Dataset excerpts:
————
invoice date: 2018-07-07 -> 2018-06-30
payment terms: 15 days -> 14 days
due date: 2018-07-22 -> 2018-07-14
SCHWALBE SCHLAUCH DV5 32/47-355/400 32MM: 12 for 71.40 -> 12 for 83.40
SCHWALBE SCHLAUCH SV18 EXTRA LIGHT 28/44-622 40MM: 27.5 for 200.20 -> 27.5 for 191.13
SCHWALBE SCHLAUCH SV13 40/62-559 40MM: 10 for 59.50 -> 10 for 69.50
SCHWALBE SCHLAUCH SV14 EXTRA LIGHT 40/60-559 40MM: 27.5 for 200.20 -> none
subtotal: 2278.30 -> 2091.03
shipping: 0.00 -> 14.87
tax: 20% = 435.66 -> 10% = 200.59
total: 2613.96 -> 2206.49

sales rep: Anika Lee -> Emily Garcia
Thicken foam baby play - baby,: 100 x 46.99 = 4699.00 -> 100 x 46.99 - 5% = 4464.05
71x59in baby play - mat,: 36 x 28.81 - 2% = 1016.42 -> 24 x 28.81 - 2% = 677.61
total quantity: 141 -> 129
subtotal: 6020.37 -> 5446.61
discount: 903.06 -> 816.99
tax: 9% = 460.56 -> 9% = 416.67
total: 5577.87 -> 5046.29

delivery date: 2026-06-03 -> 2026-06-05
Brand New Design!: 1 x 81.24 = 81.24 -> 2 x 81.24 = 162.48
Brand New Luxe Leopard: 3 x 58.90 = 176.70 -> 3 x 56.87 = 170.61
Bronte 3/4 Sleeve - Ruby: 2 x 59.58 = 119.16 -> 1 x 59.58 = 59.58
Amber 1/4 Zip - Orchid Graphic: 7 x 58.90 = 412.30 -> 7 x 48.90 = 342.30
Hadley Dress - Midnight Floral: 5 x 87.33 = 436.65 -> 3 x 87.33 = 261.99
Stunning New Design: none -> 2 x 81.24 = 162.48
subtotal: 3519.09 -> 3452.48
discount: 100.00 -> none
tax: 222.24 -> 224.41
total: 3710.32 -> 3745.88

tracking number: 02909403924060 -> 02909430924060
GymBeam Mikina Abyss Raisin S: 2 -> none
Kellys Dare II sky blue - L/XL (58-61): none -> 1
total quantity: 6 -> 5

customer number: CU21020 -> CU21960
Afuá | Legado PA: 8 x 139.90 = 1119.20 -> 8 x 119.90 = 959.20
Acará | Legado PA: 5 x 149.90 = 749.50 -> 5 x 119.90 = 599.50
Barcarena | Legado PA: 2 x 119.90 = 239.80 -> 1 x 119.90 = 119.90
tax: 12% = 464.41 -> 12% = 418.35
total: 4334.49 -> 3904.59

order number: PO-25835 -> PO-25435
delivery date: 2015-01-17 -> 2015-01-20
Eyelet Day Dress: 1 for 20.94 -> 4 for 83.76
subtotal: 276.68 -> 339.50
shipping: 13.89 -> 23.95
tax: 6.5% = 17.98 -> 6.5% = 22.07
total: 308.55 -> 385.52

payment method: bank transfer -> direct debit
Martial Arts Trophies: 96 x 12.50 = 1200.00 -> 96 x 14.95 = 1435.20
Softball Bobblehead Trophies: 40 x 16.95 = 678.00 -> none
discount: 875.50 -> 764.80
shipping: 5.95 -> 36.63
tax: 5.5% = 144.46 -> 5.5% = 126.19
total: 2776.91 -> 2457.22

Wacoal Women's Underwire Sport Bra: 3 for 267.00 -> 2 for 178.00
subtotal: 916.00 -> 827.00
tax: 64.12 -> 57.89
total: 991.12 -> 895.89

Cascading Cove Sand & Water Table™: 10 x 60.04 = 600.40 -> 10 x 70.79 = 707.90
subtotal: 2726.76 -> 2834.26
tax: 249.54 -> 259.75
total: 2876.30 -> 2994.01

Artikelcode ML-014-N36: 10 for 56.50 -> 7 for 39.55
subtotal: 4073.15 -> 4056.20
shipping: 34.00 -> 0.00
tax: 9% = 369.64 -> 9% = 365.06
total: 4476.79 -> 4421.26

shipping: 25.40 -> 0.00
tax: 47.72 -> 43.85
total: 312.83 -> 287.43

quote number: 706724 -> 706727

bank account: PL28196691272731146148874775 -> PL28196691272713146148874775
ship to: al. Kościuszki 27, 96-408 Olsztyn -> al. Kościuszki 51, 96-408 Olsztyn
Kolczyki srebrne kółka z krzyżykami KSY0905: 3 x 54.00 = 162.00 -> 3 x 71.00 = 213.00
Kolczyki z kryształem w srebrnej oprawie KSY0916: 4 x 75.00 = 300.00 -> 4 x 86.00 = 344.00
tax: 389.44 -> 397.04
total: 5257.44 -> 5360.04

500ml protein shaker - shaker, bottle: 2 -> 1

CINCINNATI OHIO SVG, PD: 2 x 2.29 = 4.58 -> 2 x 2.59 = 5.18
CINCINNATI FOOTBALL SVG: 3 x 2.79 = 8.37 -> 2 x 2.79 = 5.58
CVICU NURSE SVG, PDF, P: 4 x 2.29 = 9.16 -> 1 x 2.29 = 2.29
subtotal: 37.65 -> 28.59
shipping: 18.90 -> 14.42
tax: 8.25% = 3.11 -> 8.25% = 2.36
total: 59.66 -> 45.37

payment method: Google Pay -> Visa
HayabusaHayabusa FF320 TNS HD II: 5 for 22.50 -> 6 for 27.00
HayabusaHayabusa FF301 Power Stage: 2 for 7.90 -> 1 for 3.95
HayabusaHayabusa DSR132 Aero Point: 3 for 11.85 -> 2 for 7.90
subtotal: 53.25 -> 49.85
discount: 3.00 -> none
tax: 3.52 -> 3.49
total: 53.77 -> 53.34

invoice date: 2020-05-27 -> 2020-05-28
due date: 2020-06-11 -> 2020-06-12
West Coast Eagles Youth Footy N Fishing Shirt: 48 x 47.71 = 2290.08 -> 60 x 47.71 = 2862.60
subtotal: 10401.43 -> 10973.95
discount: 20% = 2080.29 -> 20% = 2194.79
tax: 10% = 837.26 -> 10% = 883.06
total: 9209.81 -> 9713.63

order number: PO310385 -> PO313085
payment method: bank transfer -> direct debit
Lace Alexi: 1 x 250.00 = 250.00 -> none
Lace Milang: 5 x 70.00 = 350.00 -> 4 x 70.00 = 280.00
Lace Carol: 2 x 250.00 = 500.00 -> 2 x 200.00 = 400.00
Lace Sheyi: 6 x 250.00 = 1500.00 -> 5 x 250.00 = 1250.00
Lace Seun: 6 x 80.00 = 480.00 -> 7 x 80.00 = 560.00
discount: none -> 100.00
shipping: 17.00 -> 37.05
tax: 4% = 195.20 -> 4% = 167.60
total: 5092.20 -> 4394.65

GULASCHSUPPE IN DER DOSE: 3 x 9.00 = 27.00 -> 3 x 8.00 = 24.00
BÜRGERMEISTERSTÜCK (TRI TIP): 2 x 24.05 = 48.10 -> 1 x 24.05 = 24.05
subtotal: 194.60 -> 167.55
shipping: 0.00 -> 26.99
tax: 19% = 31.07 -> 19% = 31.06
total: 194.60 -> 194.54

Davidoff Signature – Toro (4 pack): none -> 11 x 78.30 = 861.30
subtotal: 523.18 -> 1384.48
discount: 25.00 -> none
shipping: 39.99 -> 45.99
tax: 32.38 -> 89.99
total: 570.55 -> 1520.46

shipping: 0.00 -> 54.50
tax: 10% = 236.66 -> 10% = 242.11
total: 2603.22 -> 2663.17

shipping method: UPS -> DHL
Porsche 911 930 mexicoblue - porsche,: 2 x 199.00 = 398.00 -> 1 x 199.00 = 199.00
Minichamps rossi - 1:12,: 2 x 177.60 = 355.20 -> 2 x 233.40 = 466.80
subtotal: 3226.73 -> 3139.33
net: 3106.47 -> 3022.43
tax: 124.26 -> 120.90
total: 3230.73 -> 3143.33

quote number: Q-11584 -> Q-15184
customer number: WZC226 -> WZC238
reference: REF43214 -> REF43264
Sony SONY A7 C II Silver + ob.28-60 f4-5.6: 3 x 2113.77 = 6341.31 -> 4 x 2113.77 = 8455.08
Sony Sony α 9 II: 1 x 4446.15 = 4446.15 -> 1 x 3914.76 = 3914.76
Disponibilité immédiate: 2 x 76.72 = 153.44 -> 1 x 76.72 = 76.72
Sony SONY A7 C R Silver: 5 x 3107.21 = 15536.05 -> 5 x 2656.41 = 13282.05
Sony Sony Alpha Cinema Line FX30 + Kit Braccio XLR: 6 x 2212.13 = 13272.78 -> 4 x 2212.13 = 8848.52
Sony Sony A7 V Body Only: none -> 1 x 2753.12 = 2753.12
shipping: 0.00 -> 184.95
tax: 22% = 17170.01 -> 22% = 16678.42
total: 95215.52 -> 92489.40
————
• [What you need to do]:
What you give back must be the stretch above, starting at the line with "GULASCHSUPPE IN DER" and ending at the line with "total: 194.60 -> 194.54", copied exactly.

• [Output for this exercise]:
GULASCHSUPPE IN DER DOSE: 3 x 9.00 = 27.00 -> 3 x 8.00 = 24.00
BÜRGERMEISTERSTÜCK (TRI TIP): 2 x 24.05 = 48.10 -> 1 x 24.05 = 24.05
subtotal: 194.60 -> 167.55
shipping: 0.00 -> 26.99
tax: 19% = 31.07 -> 19% = 31.06
total: 194.60 -> 194.54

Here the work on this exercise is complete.